Share your dilemmas and get honest opinions from other Mumsnetters.

This UPF thing is irritating me

475 replies

SnowMoss · 11/03/2025 11:45

I've never eaten much UPF, but it is getting harder and harder to avoid it. I don't go the whole 9 yards or anything, but try to keep myself informed and do my best to eat a healthy balanced diet.

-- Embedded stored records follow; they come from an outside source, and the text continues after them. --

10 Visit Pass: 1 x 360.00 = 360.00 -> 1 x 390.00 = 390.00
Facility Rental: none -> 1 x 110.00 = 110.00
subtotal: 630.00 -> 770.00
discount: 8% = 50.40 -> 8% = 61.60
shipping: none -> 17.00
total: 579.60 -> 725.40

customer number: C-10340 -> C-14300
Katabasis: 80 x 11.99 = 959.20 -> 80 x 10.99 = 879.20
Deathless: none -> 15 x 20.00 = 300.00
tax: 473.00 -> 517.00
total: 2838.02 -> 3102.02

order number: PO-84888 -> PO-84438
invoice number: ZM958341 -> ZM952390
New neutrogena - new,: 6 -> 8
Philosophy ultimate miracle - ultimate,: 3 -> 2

Made a good effort to keep an eye on upf's, so for the past year have been sourcing good poultry, fish, and eating it with vegetables, etc. But I am bored out of my mind at this point! Just so fucking bored.

Then I hear about seed oils, so now even the small things that I added, such as mayo, gnocchi, the occasional flatbread (contains only sunflower oil, salt, wheat) are seen as a UPF too, due to the inclusion of sunflower or rapeseed oil. I am happy with and have the time to cook from scratch, but avoiding oils has basically taken a good whack at my time.
It's one thing trying to get people to eat a good diet, with veg and fruit and less processed meats, which will benefit their health, weight and wellbeing, but I am honest to god fed up of eating meat and a pile of veg, even if my own sauces and seasonings suffice.
And no, nothing substitutes for mayo! And no, I really don't want to make my own! I will make my own pesto, coleslaw, stuff like that, but I am bone bloody weary of avoidance.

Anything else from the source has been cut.